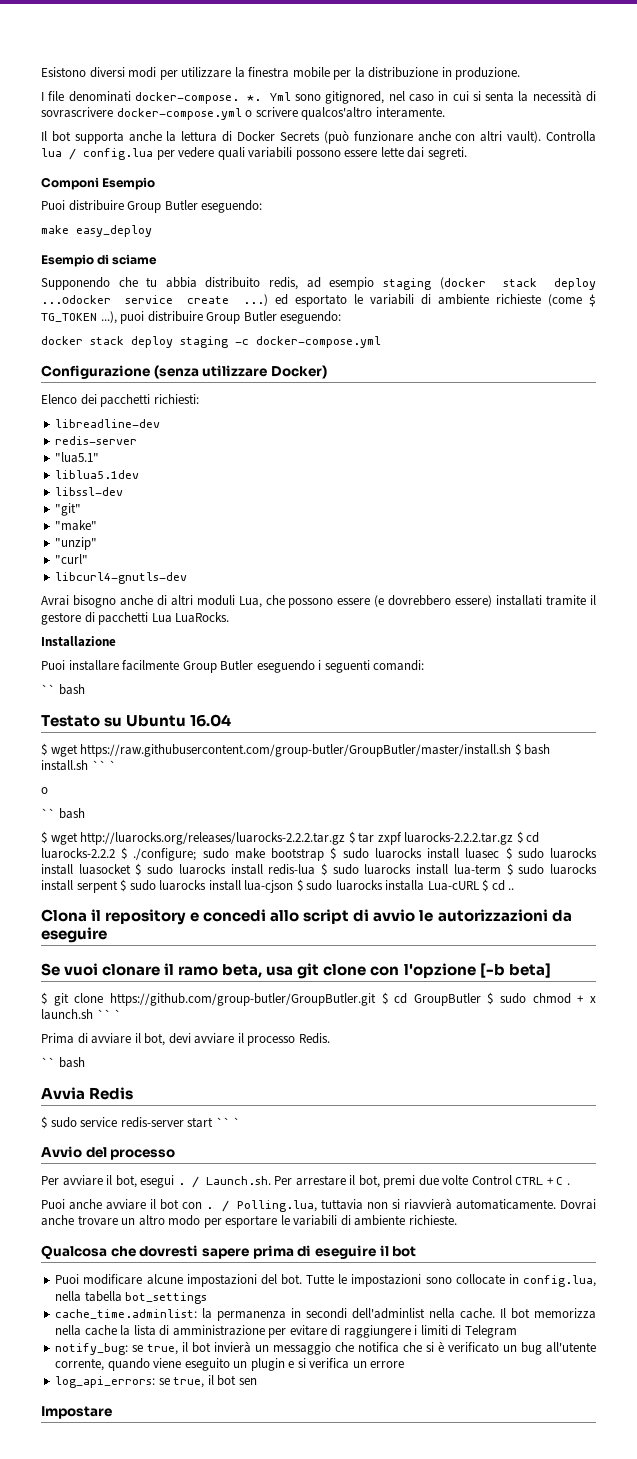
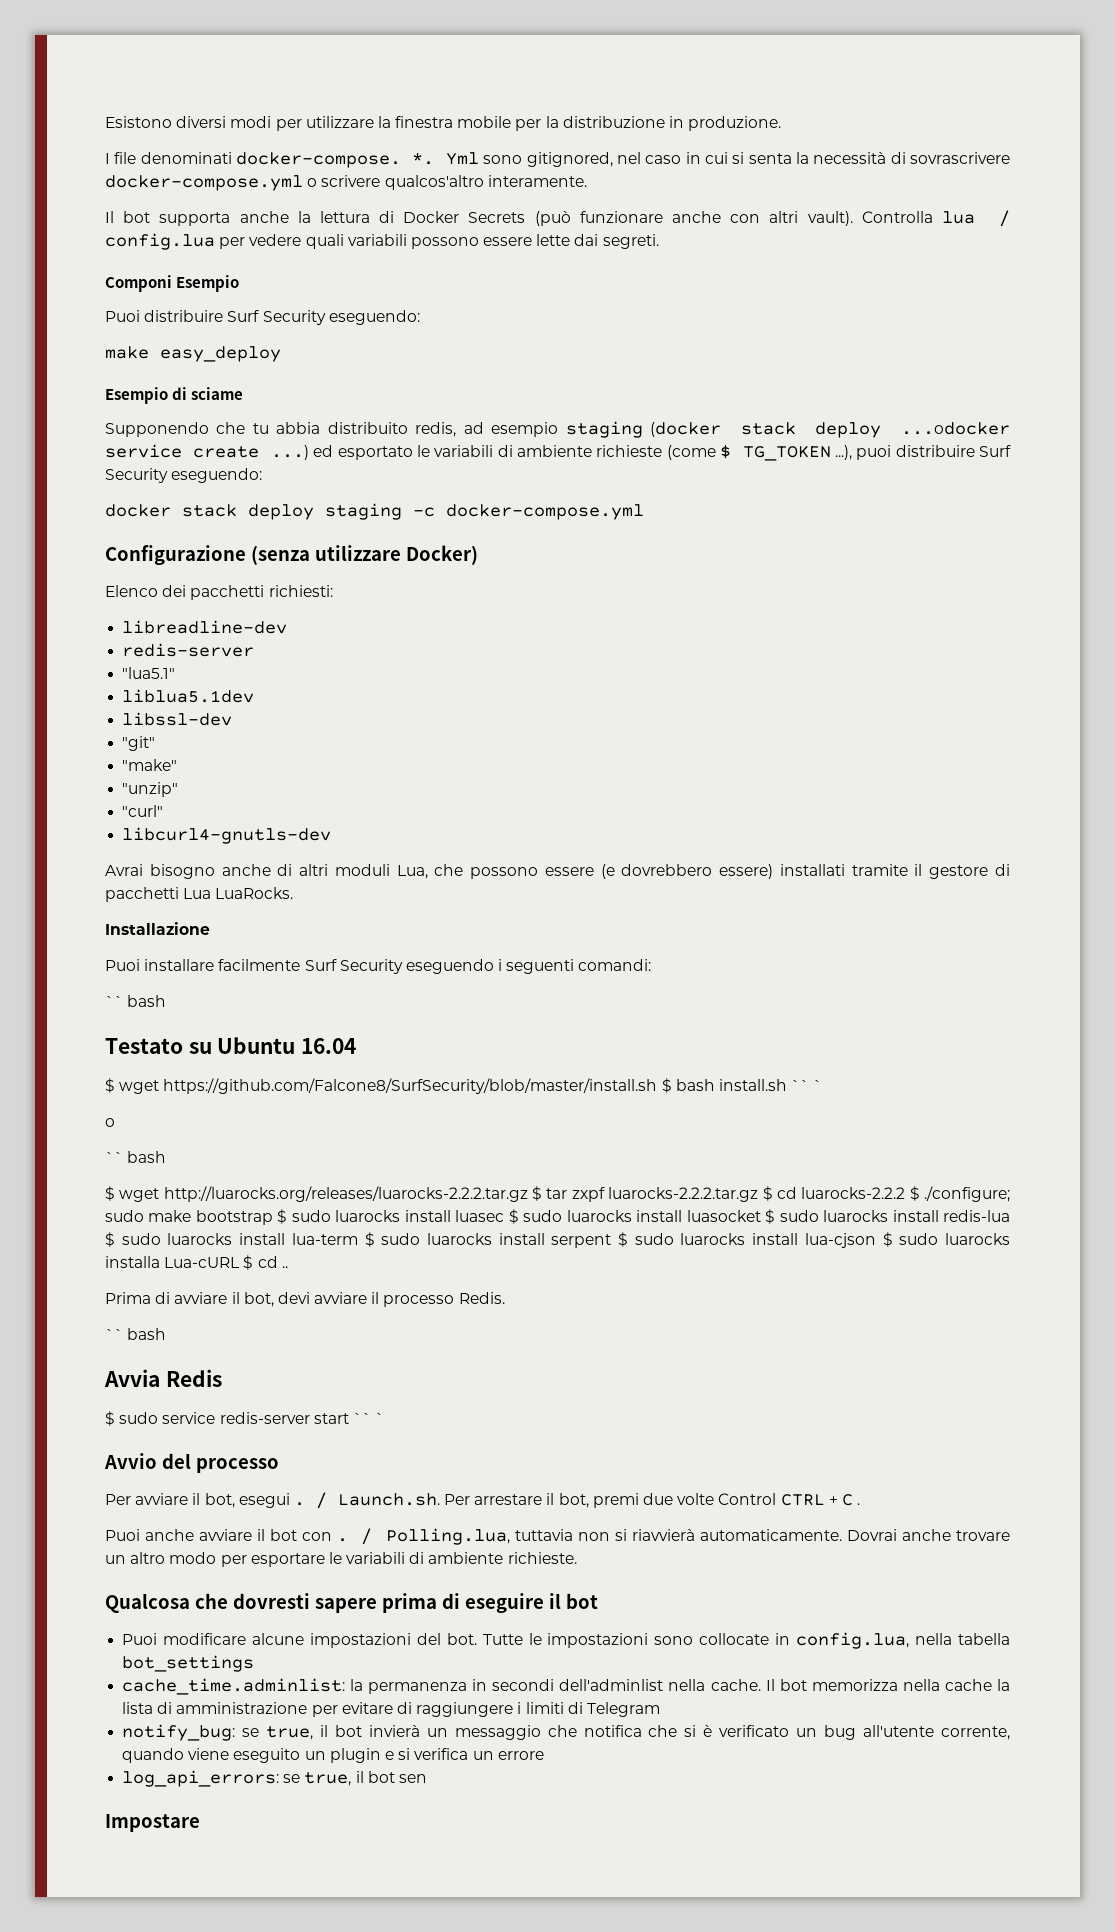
[127,200,198,213] Group Butler -> [227,310,326,325] Surf Security
[206,311,277,324] Group Butler -> [979,445,1012,457] [105,468,168,483] Surf Security
[182,660,254,673] Group Butler -> [304,959,403,974] Surf Security
[80,744,512,757] https://raw.githubusercontent.com/group-butler/GroupButler/master/install.sh -> [163,1078,658,1094] https://github.com/Falcone8/SurfSecurity/blob/master/install.sh
[41,909,572,925] [41,927,107,943] [41,963,551,979] [41,992,596,1006] [41,1009,122,1020] // Clona il repository e concedi allo script di avvio le autorizzazioni da eseguire // Se vuoi clonare il ramo beta, usa git clone con l'opzione [-b beta] // $ git clone https://github.com/group-butler/GroupButler.git $ cd GroupButler $ sudo chmod + x launch.sh `` ` -> (288, 1267) none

EXERCISE DESCRIPTION
In your answer, set down the full listing word for word and include no pictures.

ANSWER FOR THE TASK
[127,200,198,213] Group Butler -> [227,310,326,325] Surf Security
[206,311,277,324] Group Butler -> [979,445,1012,457] [105,468,168,483] Surf Security
[182,660,254,673] Group Butler -> [304,959,403,974] Surf Security
[80,744,512,757] https://raw.githubusercontent.com/group-butler/GroupButler/master/install.sh -> [163,1078,658,1094] https://github.com/Falcone8/SurfSecurity/blob/master/install.sh
[41,909,572,925] [41,927,107,943] [41,963,551,979] [41,992,596,1006] [41,1009,122,1020] // Clona il repository e concedi allo script di avvio le autorizzazioni da eseguire // Se vuoi clonare il ramo beta, usa git clone con l'opzione [-b beta] // $ git clone https://github.com/group-butler/GroupButler.git $ cd GroupButler $ sudo chmod + x launch.sh `` ` -> (288, 1267) none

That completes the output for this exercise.